Exercise »
State how many lines of the listing below include the word "dynamique". Give only the number.

Provided data »
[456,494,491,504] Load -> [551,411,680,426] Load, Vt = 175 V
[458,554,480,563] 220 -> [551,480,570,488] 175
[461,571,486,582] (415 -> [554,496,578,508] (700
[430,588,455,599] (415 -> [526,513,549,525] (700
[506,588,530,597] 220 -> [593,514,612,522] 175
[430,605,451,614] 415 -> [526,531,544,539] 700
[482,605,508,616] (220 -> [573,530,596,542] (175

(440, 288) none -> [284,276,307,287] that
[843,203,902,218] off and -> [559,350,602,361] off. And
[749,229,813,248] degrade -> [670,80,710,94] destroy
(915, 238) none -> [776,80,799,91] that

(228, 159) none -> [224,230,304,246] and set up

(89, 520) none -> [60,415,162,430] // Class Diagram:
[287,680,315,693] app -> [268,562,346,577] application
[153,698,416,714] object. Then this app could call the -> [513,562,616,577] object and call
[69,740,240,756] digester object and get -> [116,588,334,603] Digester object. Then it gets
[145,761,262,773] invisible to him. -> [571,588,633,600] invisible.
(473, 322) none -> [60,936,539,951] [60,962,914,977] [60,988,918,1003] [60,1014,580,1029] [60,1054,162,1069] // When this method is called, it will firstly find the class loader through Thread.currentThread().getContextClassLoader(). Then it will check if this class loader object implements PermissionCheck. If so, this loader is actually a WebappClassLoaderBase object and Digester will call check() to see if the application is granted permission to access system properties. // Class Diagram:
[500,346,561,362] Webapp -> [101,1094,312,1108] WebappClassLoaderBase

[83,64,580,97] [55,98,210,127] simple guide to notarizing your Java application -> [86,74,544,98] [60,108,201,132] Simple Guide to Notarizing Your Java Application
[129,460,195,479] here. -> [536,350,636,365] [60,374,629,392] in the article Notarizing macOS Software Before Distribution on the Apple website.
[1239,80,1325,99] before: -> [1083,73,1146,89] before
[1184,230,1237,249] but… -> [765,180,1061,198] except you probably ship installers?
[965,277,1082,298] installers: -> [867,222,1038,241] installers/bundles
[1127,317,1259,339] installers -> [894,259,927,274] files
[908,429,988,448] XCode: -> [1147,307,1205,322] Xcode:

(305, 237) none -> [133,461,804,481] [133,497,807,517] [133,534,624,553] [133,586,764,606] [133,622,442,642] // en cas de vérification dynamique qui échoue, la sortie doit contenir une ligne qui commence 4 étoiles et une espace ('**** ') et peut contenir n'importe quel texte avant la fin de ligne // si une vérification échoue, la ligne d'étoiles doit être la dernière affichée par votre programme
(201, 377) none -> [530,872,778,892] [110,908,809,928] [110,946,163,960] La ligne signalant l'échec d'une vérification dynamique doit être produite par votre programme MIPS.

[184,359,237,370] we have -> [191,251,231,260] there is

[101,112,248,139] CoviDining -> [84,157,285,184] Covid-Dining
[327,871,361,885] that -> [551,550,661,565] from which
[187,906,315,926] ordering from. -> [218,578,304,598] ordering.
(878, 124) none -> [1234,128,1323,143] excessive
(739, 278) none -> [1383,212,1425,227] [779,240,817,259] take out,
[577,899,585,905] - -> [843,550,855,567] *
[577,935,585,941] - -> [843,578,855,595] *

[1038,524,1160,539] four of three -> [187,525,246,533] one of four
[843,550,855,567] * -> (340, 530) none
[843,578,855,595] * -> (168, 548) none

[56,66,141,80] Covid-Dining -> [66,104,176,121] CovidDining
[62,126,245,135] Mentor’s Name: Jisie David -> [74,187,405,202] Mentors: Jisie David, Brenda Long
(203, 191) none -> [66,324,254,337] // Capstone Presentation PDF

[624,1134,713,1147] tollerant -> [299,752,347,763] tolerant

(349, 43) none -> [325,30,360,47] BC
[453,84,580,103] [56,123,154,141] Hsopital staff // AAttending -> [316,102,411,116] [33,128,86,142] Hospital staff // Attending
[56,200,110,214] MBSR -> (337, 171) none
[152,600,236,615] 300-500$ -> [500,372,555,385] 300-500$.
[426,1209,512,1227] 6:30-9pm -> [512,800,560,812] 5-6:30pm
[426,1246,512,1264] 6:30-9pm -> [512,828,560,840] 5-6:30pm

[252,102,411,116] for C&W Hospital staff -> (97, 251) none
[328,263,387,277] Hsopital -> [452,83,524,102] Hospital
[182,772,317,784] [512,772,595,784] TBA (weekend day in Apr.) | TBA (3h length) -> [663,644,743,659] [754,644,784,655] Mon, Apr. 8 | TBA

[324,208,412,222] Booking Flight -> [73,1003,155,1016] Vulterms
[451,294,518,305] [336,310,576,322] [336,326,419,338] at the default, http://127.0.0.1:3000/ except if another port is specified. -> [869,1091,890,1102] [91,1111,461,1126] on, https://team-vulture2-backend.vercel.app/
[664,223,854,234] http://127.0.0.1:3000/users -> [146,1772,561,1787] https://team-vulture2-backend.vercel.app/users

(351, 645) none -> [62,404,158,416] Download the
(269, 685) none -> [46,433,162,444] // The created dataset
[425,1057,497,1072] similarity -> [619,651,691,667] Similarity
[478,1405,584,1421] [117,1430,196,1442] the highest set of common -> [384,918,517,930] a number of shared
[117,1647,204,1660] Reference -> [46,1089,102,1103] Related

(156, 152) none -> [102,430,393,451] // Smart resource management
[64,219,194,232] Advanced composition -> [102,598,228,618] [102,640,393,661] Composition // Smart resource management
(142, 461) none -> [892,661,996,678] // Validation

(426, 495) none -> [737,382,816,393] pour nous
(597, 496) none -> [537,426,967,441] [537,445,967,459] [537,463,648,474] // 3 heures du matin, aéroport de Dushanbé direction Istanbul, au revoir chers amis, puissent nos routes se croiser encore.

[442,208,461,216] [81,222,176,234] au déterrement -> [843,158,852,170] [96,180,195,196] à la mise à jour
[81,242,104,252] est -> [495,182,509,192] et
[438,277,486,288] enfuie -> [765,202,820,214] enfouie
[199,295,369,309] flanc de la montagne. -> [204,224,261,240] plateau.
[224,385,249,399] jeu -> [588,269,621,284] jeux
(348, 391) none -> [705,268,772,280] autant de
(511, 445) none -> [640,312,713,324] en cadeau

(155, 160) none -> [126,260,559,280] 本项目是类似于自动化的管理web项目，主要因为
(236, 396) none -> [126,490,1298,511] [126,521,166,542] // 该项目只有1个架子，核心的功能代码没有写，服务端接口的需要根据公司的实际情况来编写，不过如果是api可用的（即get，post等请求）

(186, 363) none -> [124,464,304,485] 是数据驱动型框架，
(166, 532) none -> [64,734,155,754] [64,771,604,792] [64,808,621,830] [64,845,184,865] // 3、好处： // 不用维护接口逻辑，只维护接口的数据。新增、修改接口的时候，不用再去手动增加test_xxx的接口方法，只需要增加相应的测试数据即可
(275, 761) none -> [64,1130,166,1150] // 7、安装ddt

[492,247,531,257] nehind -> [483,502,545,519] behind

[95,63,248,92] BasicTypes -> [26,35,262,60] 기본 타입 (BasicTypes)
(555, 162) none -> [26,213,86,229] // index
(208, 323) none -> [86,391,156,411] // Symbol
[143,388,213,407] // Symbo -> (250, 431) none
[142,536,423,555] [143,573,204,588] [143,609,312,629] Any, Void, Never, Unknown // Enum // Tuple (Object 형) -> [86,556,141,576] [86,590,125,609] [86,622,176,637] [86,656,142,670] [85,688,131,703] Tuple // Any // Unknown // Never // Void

Answer below »
2